- [Your objective]:
What follows is a set of records; restate each one word for word and drop the pictures.
The records START
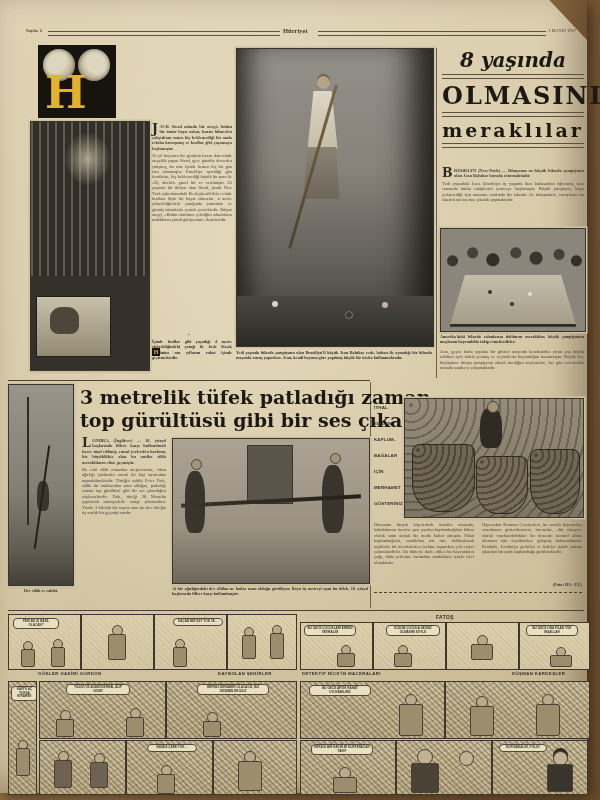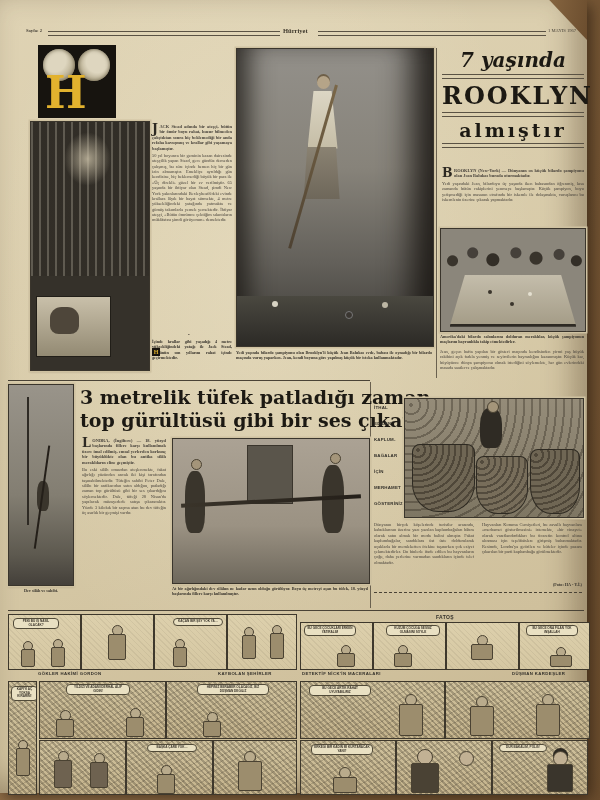"7 yaşında" div.hl-serif { text: 7 -> 8 }
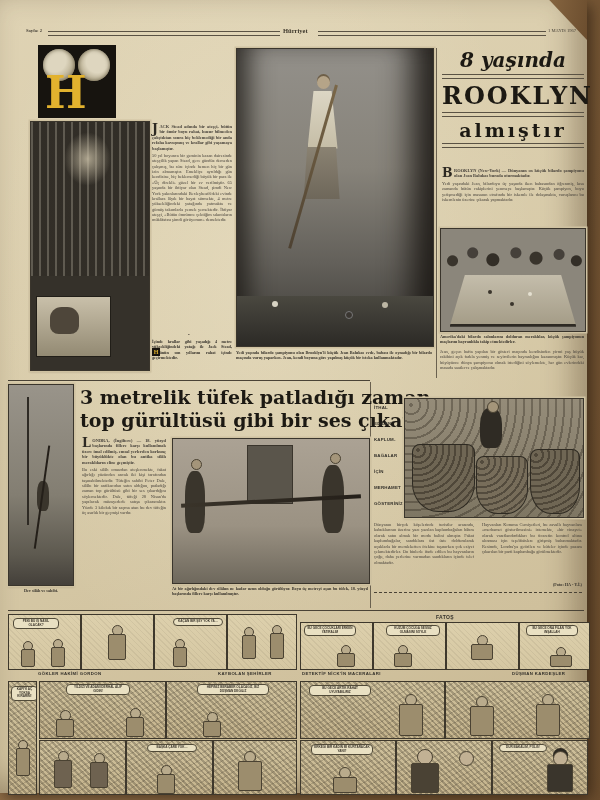"ROOKLYN" div.hl-serif { text: ROOKLYN -> OLMASINI }
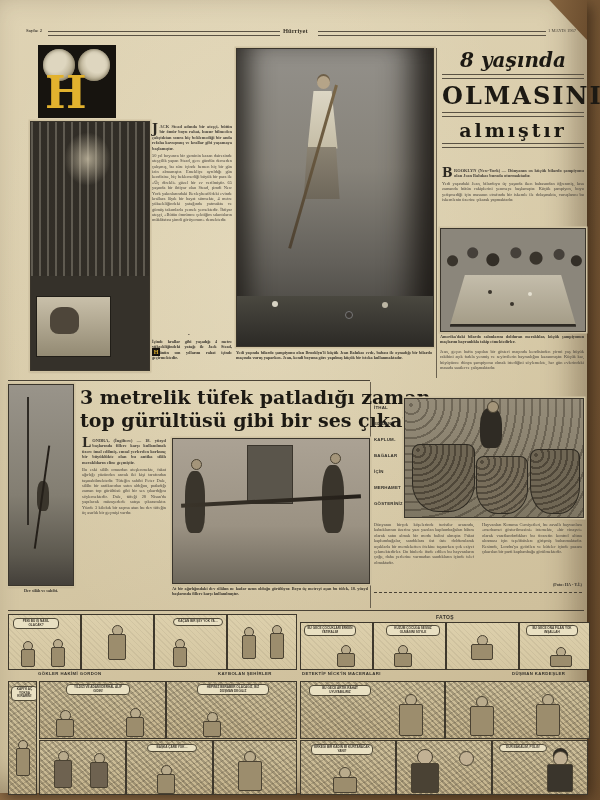"almıştır" div.hl-serif { text: almıştır -> meraklılar }
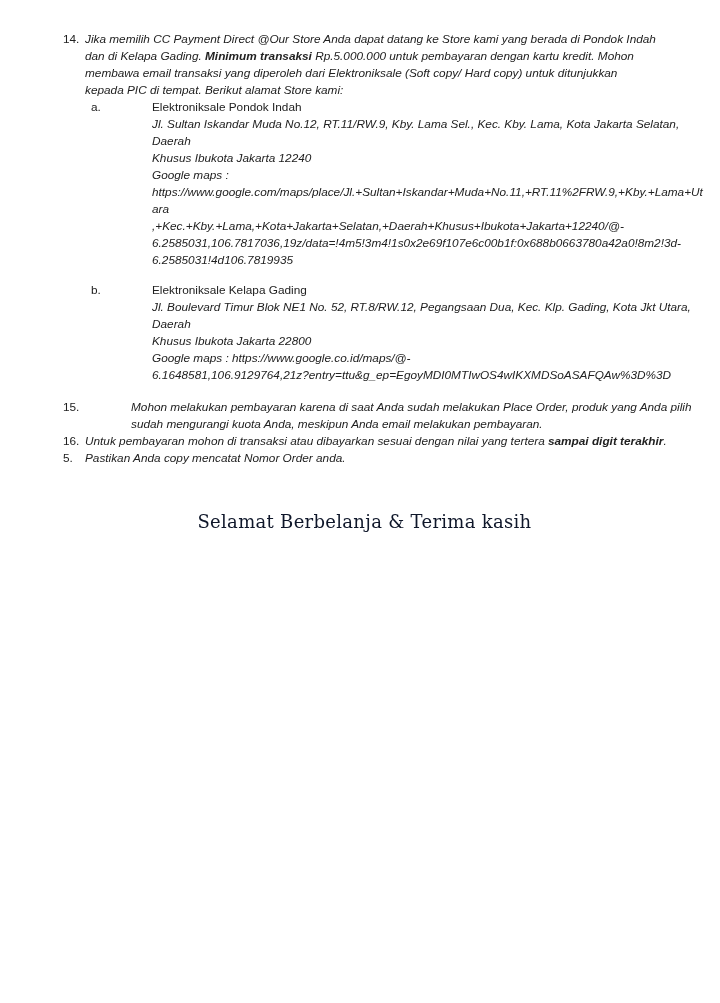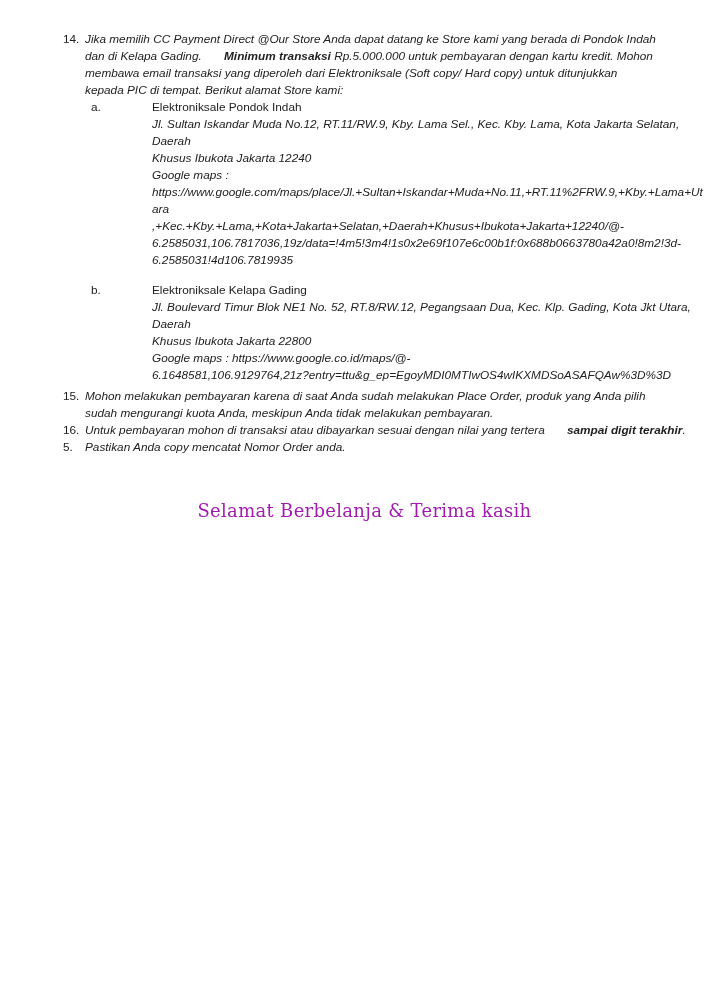"Minimum transaksi" .b { margin-left: 19px -> none }
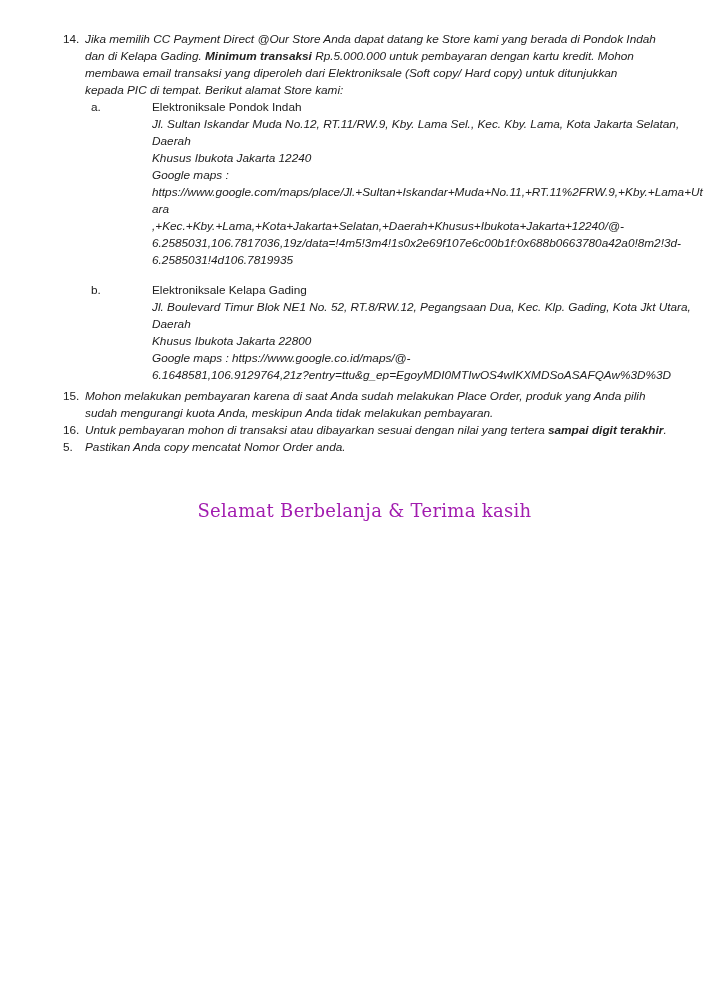"15." .item-15 { gap: none -> 46px; margin-top: 4px -> 15px }
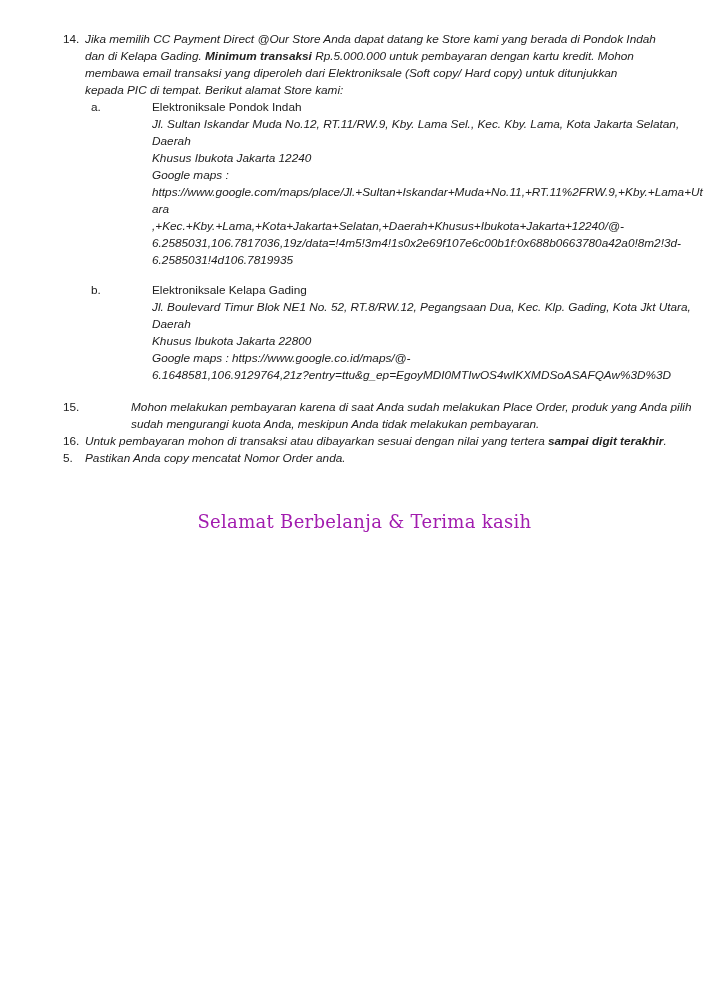"Mohon melakukan pembayaran karena di" span.pre { text: tidak -> email }
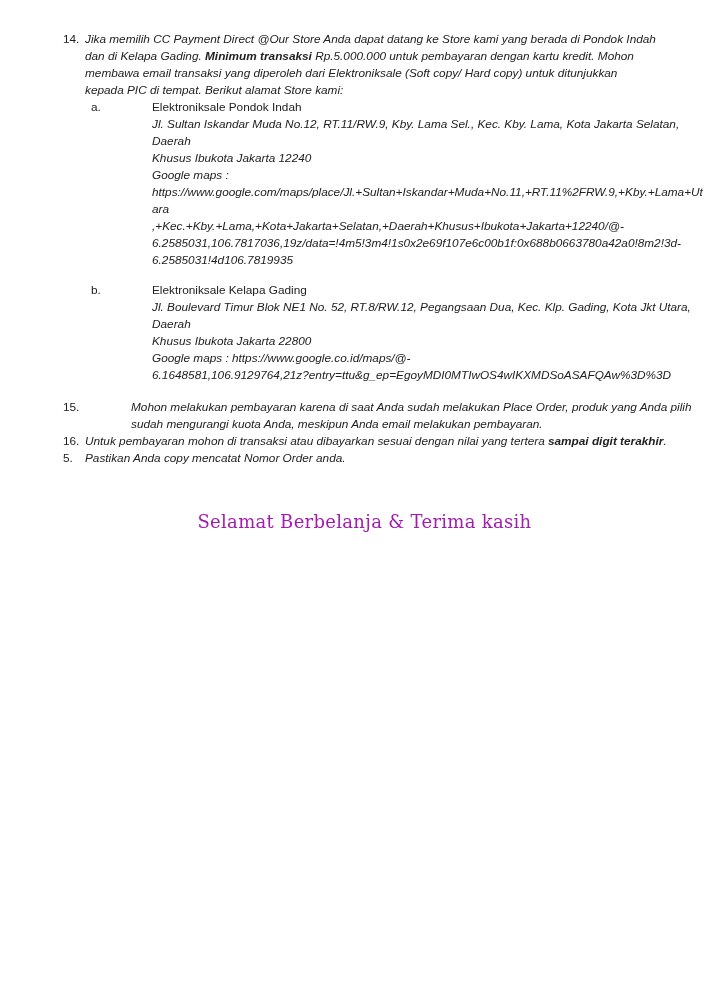"Selamat Berbelanja & Terima kasih" .closing { color: #a21caf -> #0f172a }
The records END
- [Worked solution]:
"7 yaşında" div.hl-serif { text: 7 -> 8 }
"ROOKLYN" div.hl-serif { text: ROOKLYN -> OLMASINI }
"almıştır" div.hl-serif { text: almıştır -> meraklılar }
"Minimum transaksi" .b { margin-left: 19px -> none }
"15." .item-15 { gap: none -> 46px; margin-top: 4px -> 15px }
"Mohon melakukan pembayaran karena di" span.pre { text: tidak -> email }
"Selamat Berbelanja & Terima kasih" .closing { color: #a21caf -> #0f172a }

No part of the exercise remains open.